(TASK REQUIREMENTS): Compute how many lines in the entries below include the string "hyphenized". Only the number is wanted.

(DATASET RECORDS):
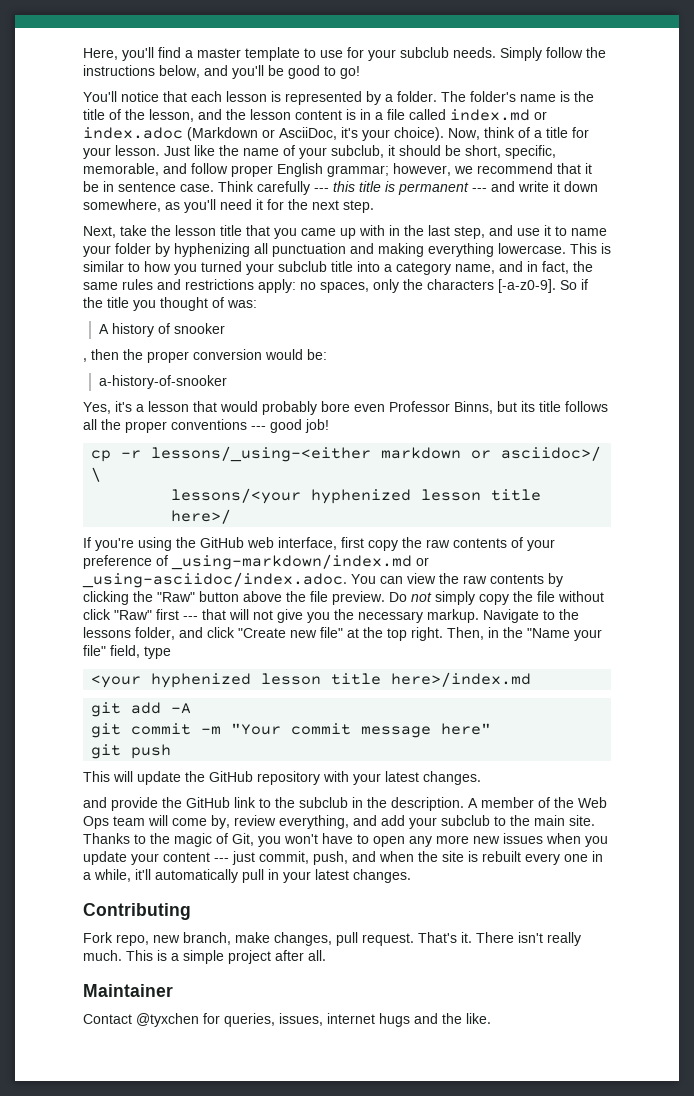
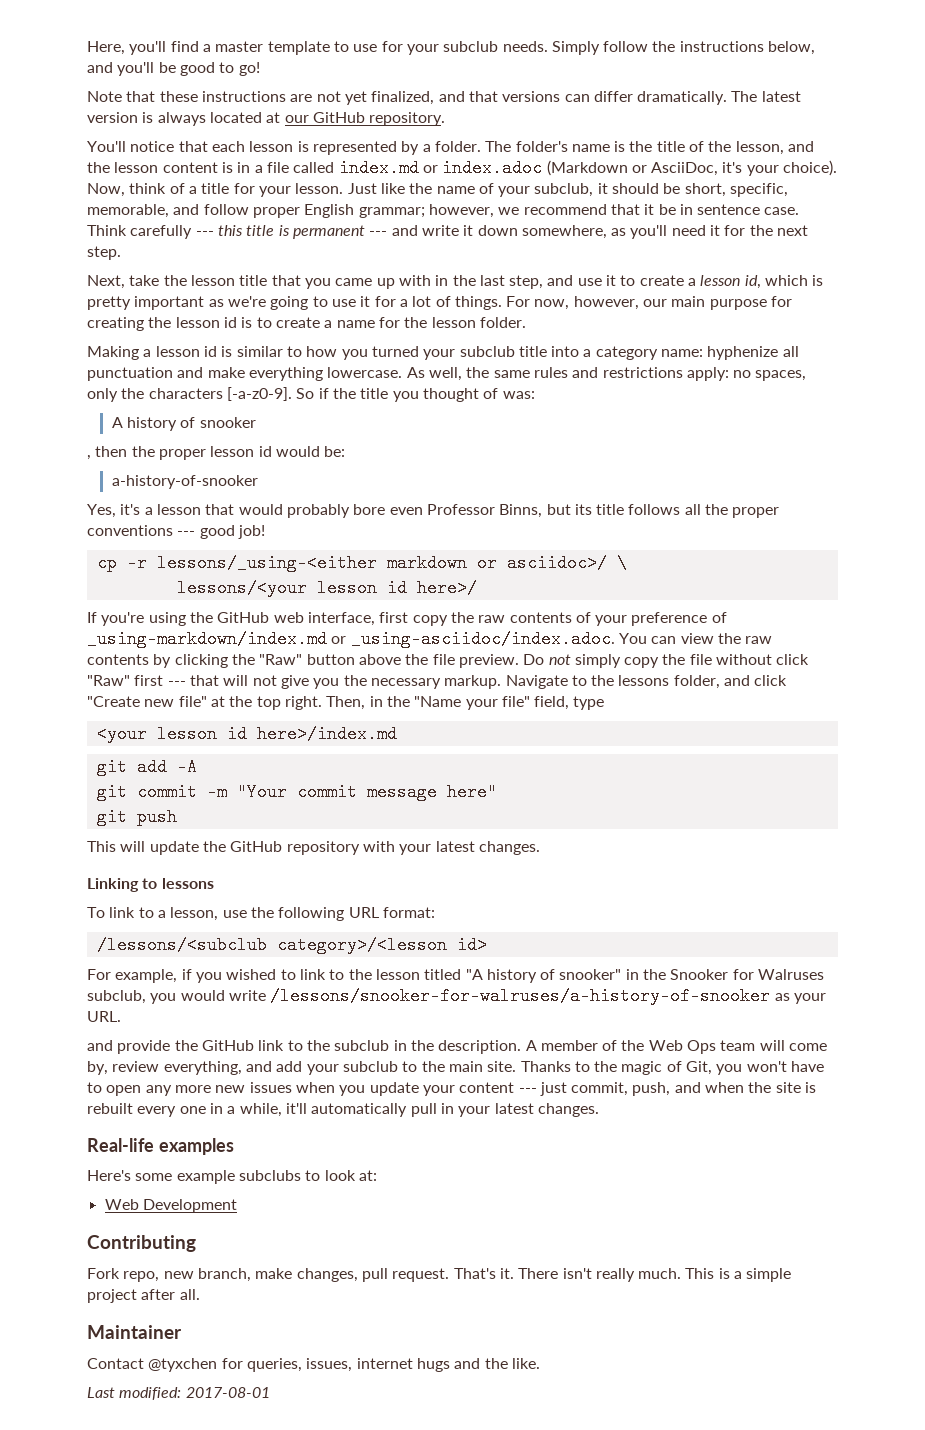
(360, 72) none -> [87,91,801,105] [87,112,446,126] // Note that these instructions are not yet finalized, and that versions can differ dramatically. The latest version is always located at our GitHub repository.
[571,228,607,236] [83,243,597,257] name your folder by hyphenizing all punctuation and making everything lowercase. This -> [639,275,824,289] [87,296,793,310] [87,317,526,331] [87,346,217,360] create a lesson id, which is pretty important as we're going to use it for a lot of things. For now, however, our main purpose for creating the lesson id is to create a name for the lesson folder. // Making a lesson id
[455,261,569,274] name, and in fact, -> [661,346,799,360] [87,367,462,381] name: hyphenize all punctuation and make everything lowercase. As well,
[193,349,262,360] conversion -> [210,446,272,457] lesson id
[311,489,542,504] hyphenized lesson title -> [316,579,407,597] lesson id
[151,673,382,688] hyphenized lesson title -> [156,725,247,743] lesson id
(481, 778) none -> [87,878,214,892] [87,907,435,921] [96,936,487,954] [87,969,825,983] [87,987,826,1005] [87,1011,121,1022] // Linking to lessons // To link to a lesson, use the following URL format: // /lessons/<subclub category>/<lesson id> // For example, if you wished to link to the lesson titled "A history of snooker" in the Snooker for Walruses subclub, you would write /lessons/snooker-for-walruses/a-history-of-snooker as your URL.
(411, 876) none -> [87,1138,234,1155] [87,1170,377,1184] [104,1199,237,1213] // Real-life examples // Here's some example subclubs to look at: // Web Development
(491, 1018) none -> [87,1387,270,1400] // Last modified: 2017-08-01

---

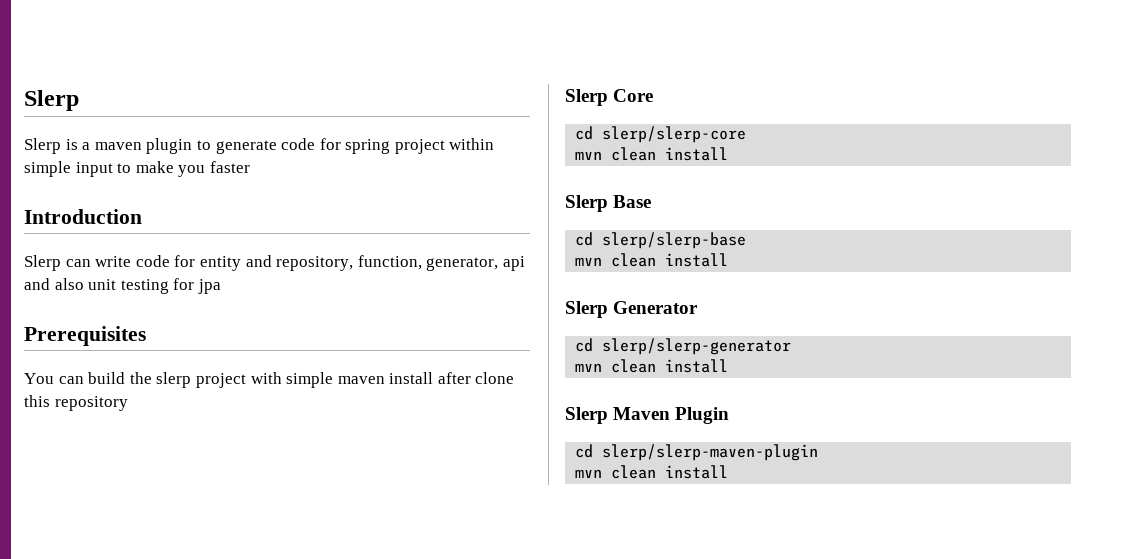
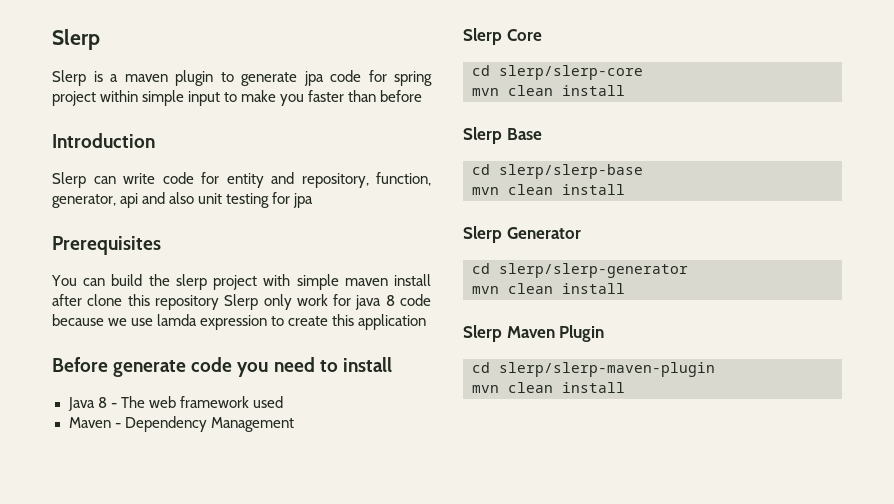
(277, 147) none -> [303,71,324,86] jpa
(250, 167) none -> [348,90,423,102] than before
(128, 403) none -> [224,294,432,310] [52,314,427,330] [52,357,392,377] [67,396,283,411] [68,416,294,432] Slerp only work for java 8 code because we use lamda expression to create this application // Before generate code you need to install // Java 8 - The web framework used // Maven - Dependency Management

--

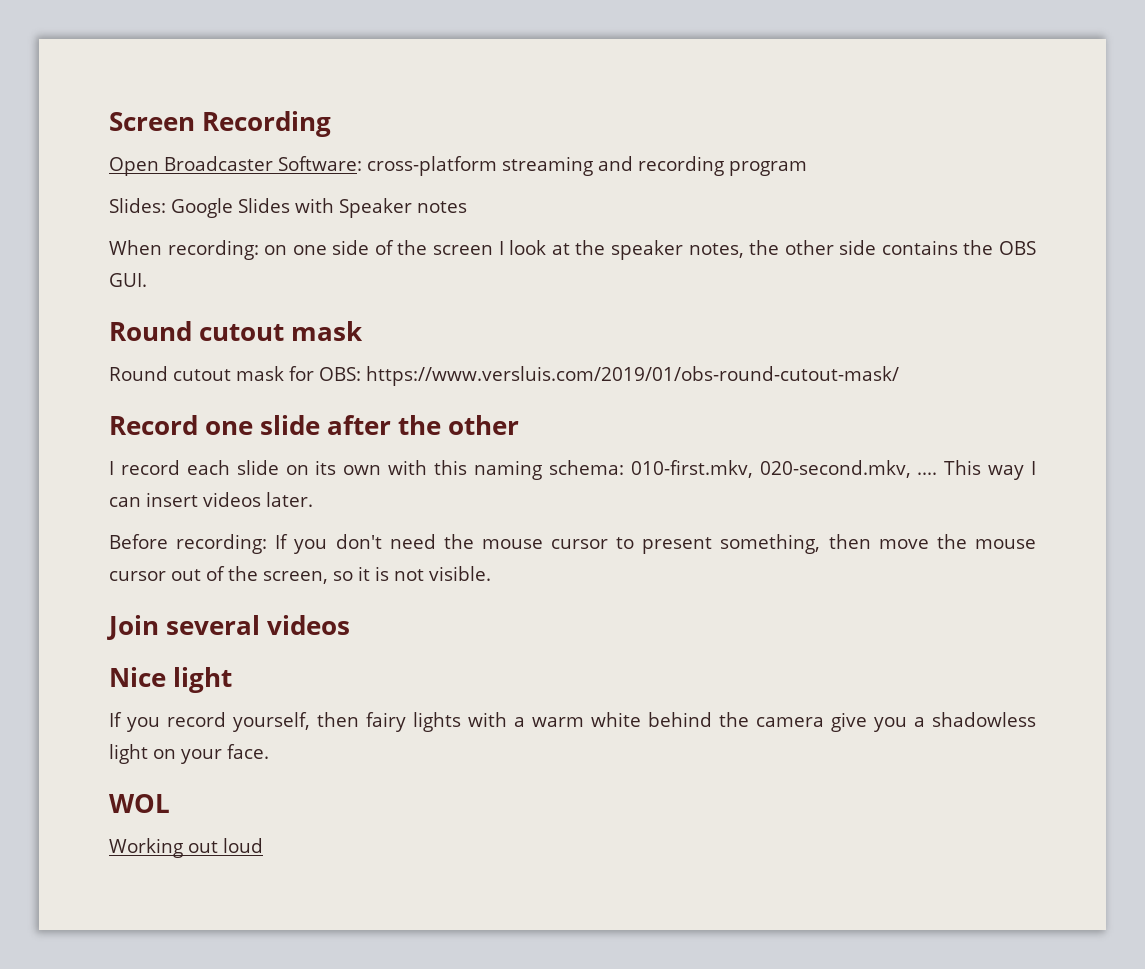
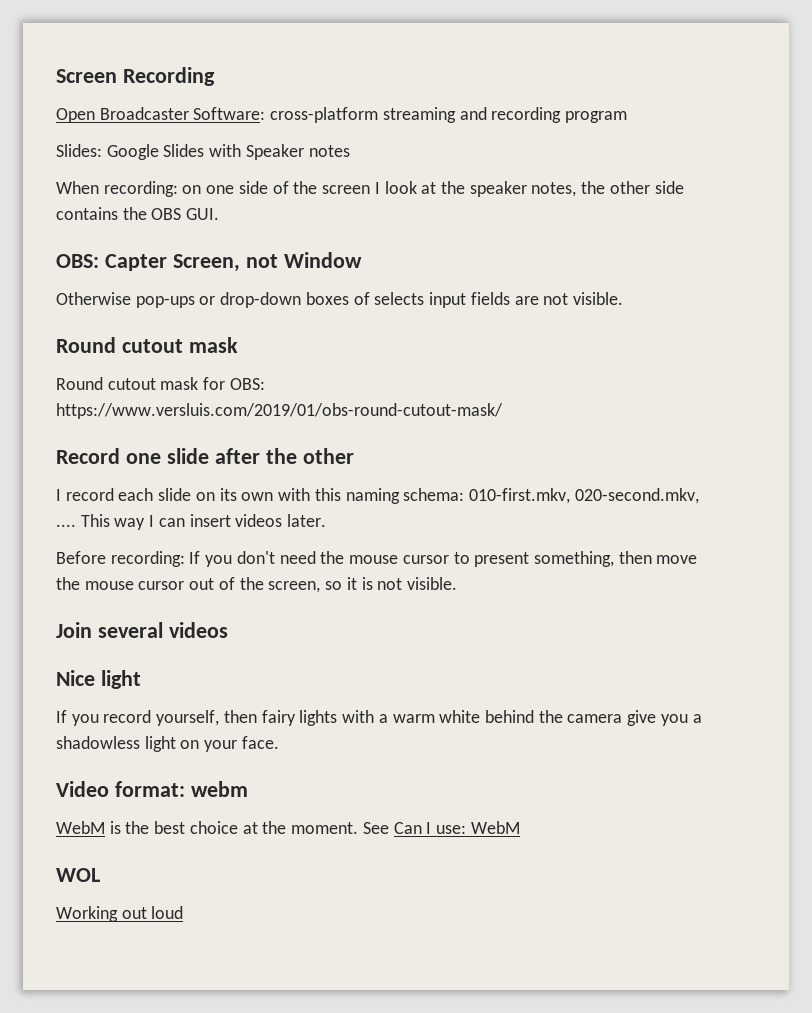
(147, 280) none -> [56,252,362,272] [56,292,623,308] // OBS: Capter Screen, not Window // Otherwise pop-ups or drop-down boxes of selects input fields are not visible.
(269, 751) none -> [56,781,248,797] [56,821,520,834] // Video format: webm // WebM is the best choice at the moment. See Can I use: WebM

(ANSWER BELOW): 2